Daimler und Volvo tun was

Daimler tut sich mit Volvo Trucks (pikanterweise eine Marke, an der Grossaktionär Geely beteiligt ist) zusammen, um in einem gemeinsamen Joint Venture an konkurrenzfähigen Brennstoffzellen-LKWs zu arbeiten. Mit dem Ziel, in der zweiten Hälfte des Jahrzehnts schwere Brennstoffzellen-Nutzfahrzeuge für den anspruchsvollen Fernverkehr in Serie anzubieten. «Die Brennstoffzelle ist eine entscheidende CO2-neutrale Lösung für LKW im schweren Fernverkehr», erklärt Martin Daum, Vorstandsvorsitzender der Daimler Truck AG.

Auch Zulieferer springen auf

Diese Weisheit ist nicht nur bei den grossen LKW-Bauern angekommen. Zulieferer Bosch entwickelt gemeinsam mit dem US-Unternehmen Nikola Truck einen 40-Tönner, der bereits in drei Jahren über die Strassen rollen soll. Ein wichtiges Ziel ist eine konkurrenzfähige Reichweite. In welchen Dimensionen die Amis denken, haben sie schon vor einigen Jahren mit dem Brennstoffzellen-Prototypen Nikola One gezeigt, der eine Reichweite von 1600 Kilometern hatte.
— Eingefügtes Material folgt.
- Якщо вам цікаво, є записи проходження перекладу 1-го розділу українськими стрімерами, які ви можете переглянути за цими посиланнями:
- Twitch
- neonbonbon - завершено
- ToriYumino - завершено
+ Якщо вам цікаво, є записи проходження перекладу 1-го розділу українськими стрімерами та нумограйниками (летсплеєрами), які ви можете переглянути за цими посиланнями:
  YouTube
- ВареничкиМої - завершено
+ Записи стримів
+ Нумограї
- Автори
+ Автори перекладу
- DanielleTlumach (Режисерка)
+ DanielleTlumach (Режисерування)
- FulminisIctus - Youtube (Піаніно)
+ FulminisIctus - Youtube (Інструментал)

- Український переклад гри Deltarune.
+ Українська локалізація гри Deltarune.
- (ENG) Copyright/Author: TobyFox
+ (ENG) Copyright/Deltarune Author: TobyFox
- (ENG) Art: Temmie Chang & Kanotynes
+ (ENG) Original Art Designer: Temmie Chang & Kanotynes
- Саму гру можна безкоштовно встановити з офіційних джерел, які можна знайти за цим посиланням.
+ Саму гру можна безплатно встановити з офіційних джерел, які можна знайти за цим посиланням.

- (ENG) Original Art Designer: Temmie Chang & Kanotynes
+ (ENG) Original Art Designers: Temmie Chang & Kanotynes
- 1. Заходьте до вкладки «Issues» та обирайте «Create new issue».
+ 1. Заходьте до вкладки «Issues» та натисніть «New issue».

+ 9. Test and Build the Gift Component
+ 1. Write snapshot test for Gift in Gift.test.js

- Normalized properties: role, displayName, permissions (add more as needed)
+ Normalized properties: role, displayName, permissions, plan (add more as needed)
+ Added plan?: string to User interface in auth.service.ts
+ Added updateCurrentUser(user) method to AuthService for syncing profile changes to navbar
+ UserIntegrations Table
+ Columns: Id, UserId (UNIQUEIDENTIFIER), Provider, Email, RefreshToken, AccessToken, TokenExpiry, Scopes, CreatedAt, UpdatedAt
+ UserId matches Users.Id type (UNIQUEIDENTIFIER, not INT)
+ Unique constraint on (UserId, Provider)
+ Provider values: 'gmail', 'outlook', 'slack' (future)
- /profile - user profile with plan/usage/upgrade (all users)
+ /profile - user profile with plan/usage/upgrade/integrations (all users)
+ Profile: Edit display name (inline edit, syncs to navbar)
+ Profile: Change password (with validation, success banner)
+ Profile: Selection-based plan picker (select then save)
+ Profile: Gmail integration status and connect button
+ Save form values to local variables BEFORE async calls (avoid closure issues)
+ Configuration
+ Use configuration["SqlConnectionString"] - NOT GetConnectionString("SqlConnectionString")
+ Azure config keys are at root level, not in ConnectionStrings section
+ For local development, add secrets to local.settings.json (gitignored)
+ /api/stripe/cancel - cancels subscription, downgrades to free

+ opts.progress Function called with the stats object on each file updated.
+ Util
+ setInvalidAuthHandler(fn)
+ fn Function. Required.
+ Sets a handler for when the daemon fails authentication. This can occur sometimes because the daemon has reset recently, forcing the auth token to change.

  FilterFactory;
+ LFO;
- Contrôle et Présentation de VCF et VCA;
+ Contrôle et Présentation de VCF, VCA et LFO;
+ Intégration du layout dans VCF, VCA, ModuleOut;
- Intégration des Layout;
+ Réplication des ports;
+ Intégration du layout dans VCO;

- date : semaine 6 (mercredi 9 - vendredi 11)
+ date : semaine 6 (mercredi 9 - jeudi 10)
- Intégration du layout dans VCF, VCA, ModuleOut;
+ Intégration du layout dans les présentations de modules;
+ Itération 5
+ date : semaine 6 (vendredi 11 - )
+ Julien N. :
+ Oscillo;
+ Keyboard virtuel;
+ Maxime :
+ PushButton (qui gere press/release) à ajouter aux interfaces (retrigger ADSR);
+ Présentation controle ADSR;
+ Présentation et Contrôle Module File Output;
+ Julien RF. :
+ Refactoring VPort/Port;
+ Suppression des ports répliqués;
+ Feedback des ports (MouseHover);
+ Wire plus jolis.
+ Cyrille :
Wie meistens bei Prototypen dürfte die kommende Realität nicht ganz so viel Reichweite schaffen. Bosch liefert unter anderem die eAchse, die Antriebsstrangsteuerung sowie wichtige Komponenten für die Brennstoffzelle.

Die Schweiz hat die Nase vorn

Interessanterweise entwickelt sich aber auch die Schweiz zu einem Testfeld für Brennstoffzellen-Nutzfahrzeuge. Der koreanische Autobauer Hyundai hat bei uns schon den Fuss in der Türe und will bis 2025 nicht weniger als rund 1600 Brennstoffzellen-LKWs des Modells H2 Xcient auf unseren Strassen einsetzen.

Der Kniff, mit dem die Koreaner uns Schweizern die kostspieligen Wasserstoff-Transporter, deren Reichweite rund 400 Kilometer beträgt, schmackhaft machen will, ist ein ausgetüfteltes Bezahlmodell: So kauft beispielsweise Coop die LKWs nicht, sondern mietet sie lediglich – zu einem Kilometerpreis, der dem eines Diesellasters entspricht.